## Stored data
______________________________

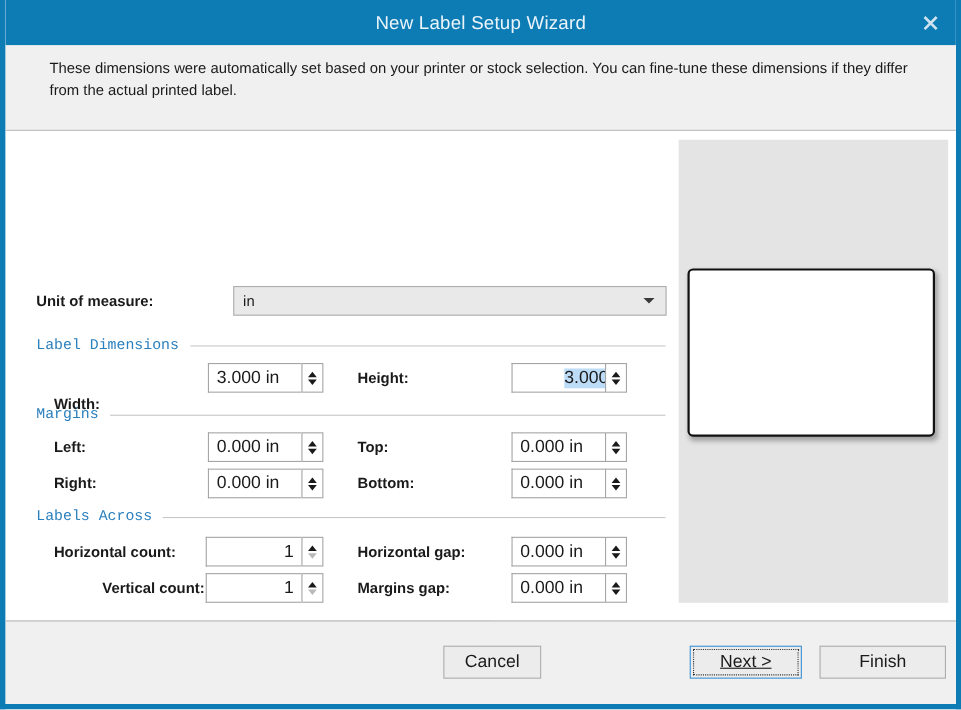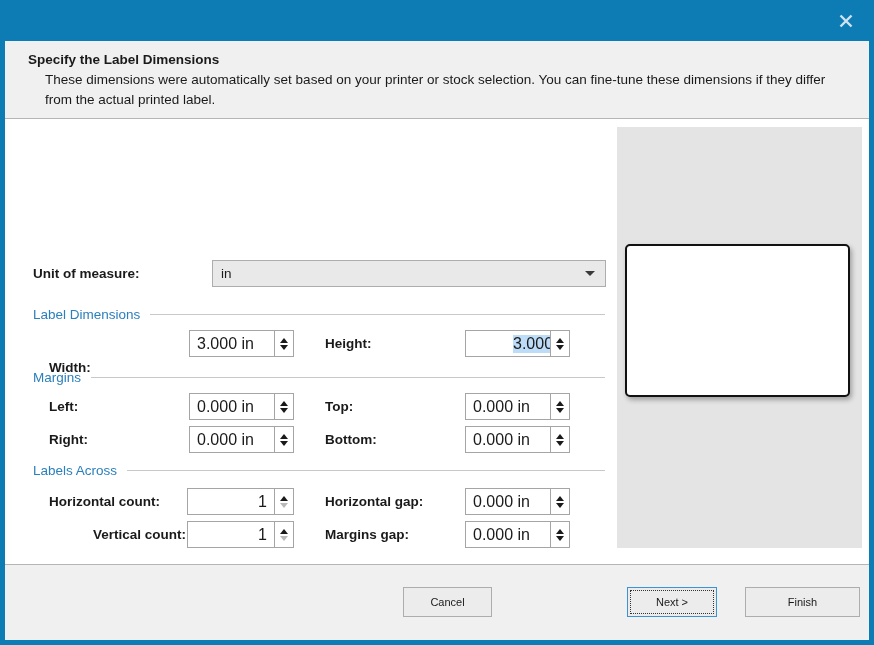"New Label Setup Wizard" span.titlebar-text { html: none -> <span>New Label Setup Wizard</span> }
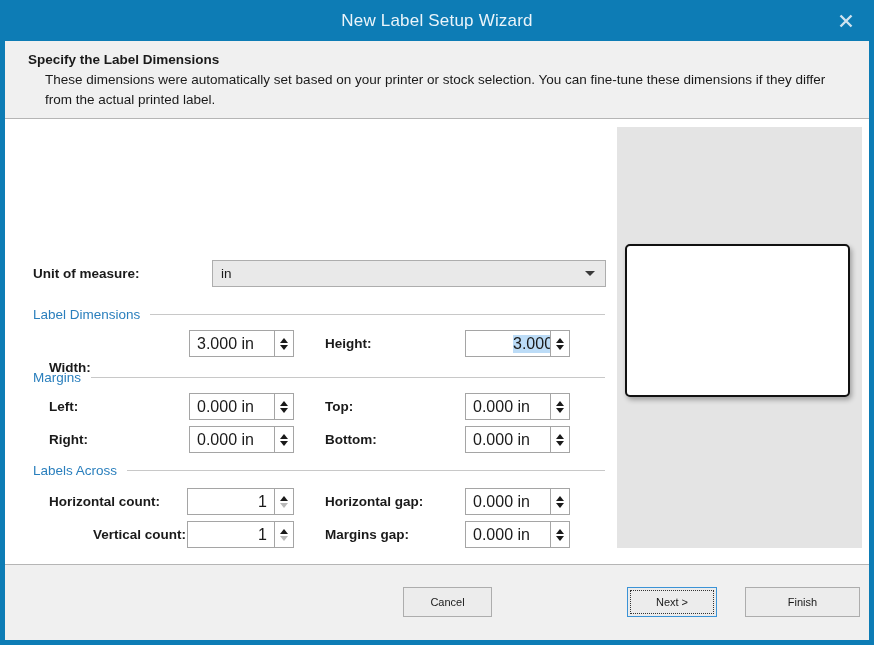"Specify the Label Dimensions" div.header-title { html: <div>Specify the Label Dimensions</div> -> none }
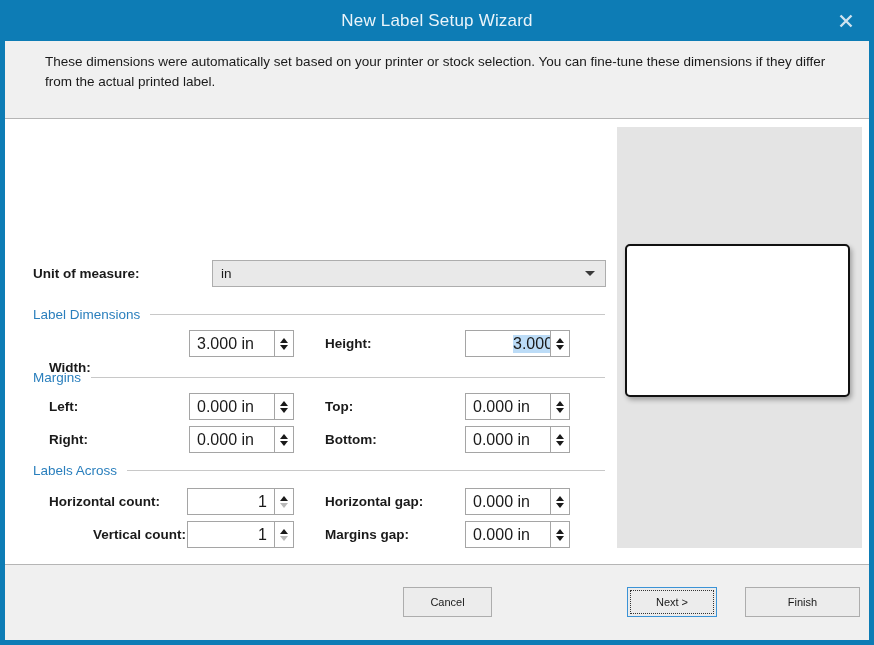"Label Dimensions" .section-title { font-family: none -> Liberation Mono, monospace }
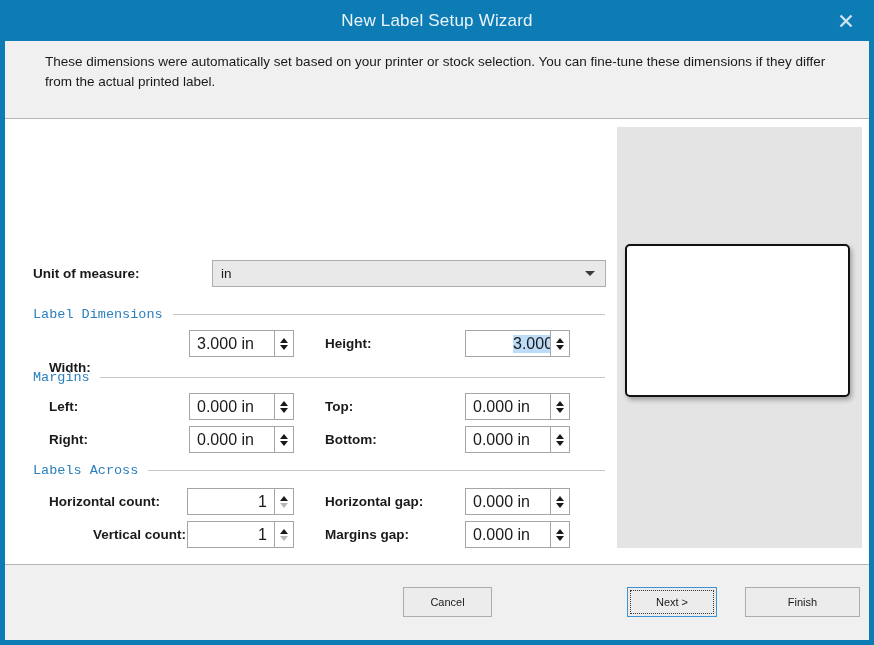"Cancel" .btn { font-size: 11px -> 16px }
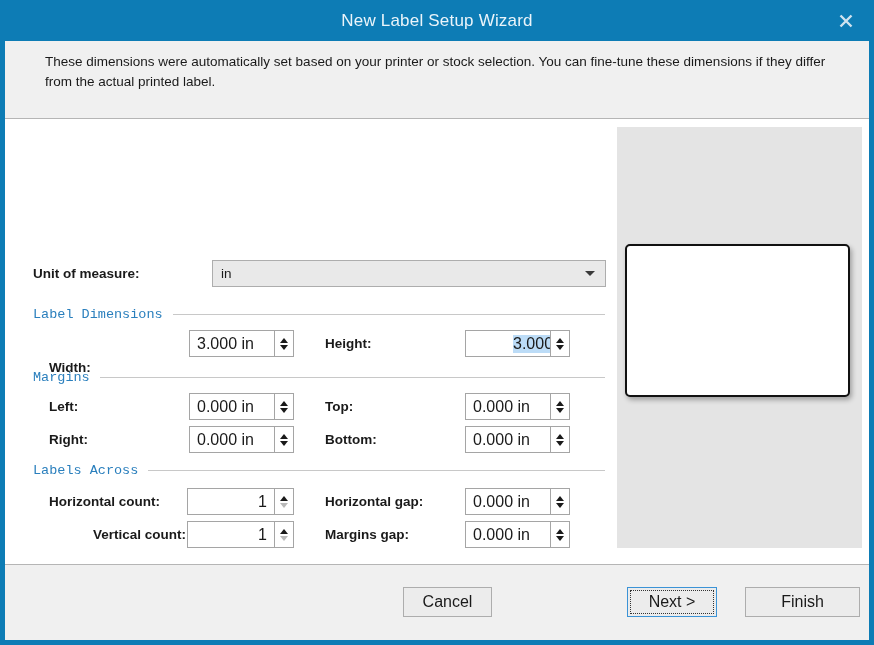"Next >" button.btn { text-decoration: none -> underline; width: 90px -> 102px }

______________________________

## What you will do
Could you transcribe every entry exactly, leaving out the pictures?

## Output below
"New Label Setup Wizard" span.titlebar-text { html: none -> <span>New Label Setup Wizard</span> }
"Specify the Label Dimensions" div.header-title { html: <div>Specify the Label Dimensions</div> -> none }
"Label Dimensions" .section-title { font-family: none -> Liberation Mono, monospace }
"Cancel" .btn { font-size: 11px -> 16px }
"Next >" button.btn { text-decoration: none -> underline; width: 90px -> 102px }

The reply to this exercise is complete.